Material shown ->
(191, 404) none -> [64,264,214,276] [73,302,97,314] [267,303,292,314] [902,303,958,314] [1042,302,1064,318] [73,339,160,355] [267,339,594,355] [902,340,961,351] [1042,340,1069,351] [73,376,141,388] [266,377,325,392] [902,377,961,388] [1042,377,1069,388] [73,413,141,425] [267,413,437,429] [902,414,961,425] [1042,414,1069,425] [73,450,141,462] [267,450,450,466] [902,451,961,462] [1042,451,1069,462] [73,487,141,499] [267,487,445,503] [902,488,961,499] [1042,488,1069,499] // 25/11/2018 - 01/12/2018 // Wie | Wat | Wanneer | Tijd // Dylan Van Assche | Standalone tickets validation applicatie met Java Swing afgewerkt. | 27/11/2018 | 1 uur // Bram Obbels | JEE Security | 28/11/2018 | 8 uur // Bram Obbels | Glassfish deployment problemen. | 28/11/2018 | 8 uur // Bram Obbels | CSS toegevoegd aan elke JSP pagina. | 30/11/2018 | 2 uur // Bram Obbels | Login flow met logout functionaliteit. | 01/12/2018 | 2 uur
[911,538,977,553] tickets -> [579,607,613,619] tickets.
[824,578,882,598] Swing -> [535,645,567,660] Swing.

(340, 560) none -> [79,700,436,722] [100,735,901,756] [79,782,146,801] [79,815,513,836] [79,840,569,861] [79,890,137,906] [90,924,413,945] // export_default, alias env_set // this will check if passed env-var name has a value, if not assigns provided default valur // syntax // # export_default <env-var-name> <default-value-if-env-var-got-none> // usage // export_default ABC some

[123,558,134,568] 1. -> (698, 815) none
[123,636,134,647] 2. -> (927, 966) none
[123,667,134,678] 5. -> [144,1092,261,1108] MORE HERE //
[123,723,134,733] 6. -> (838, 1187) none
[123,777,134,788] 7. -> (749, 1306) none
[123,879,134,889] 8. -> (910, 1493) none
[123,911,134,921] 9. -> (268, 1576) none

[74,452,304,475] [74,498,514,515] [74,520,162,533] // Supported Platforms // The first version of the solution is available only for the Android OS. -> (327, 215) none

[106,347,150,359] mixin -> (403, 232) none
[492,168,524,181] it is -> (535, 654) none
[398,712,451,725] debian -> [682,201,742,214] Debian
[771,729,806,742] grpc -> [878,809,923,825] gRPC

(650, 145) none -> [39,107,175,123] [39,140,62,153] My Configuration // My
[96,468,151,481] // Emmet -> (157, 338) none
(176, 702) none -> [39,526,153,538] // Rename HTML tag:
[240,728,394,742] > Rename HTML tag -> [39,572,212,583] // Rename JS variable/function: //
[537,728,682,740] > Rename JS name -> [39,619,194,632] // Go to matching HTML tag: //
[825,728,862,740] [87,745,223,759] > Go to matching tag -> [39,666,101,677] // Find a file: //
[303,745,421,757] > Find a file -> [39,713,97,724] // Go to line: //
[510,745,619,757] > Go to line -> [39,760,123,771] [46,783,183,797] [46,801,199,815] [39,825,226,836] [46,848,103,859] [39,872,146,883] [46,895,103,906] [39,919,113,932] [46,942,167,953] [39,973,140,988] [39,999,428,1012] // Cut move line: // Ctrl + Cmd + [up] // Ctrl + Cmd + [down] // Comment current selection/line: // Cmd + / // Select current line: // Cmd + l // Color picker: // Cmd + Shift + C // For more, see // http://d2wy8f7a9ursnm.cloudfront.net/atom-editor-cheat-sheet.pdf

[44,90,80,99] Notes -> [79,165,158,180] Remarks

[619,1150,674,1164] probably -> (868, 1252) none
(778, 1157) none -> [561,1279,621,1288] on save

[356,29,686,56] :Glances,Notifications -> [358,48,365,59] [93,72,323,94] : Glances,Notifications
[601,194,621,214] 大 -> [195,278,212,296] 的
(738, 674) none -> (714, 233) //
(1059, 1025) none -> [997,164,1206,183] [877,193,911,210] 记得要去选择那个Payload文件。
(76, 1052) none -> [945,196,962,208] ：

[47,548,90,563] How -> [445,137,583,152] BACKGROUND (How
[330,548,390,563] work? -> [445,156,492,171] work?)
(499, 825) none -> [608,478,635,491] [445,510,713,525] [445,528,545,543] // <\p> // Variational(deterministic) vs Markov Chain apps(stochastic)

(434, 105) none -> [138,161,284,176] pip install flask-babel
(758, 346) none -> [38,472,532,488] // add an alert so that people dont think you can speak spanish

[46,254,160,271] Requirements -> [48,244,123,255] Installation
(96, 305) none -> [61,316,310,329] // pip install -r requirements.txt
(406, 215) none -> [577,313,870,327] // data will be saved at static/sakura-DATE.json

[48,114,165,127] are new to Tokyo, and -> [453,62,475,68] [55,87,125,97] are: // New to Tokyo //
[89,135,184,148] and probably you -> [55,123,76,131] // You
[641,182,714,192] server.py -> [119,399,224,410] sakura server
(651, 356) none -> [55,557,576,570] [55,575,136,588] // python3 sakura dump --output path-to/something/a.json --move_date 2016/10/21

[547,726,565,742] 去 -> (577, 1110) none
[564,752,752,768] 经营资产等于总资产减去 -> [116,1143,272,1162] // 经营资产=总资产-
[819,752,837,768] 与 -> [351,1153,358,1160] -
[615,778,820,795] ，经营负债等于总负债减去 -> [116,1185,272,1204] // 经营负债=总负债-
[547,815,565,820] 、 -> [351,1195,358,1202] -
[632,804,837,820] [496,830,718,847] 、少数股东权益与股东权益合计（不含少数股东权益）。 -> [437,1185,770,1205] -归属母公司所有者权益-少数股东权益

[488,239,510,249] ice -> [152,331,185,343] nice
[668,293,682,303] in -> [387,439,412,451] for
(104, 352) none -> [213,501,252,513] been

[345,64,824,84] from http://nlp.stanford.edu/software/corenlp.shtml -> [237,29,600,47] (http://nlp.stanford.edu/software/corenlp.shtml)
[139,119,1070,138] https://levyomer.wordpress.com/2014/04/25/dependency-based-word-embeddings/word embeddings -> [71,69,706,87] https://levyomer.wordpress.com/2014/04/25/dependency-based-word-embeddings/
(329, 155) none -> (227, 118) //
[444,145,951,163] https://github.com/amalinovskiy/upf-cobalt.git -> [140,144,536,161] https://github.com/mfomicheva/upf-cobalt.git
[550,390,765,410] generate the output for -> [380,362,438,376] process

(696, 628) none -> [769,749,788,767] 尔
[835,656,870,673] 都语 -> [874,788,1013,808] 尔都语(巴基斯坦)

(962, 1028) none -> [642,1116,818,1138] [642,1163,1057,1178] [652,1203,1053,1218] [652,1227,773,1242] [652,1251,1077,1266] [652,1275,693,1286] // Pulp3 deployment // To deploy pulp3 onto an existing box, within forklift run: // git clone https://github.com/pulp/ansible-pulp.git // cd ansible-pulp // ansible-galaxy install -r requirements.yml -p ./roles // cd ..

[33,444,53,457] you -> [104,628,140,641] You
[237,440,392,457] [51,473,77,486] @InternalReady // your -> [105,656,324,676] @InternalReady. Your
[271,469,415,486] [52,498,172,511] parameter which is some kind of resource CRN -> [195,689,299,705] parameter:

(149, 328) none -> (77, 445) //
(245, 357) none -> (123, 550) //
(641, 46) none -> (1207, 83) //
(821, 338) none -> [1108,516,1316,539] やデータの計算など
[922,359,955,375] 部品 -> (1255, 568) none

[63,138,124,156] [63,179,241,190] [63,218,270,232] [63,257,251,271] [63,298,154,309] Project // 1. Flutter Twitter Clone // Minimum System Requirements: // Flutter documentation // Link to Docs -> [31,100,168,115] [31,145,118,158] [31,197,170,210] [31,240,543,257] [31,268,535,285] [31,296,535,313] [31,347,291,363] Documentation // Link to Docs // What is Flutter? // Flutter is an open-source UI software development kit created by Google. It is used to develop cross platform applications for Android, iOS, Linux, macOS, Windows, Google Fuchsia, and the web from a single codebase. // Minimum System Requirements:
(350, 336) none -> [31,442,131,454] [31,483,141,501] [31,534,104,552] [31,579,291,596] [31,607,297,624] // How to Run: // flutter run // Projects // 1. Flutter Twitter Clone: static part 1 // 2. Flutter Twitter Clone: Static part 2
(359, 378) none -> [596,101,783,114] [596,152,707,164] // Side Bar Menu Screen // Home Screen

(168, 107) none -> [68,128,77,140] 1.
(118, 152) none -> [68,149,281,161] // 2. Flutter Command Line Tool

Assignment -> Reproduce verbatim only the segment of the listing bounded by the line containing "[123,911,134,921] 9. -> (268, 1576) none" and the line containing "[492,168,524,181] it is -> (535, 654) none", with both boundary lines included.

Written response ->
[123,911,134,921] 9. -> (268, 1576) none

[74,452,304,475] [74,498,514,515] [74,520,162,533] // Supported Platforms // The first version of the solution is available only for the Android OS. -> (327, 215) none

[106,347,150,359] mixin -> (403, 232) none
[492,168,524,181] it is -> (535, 654) none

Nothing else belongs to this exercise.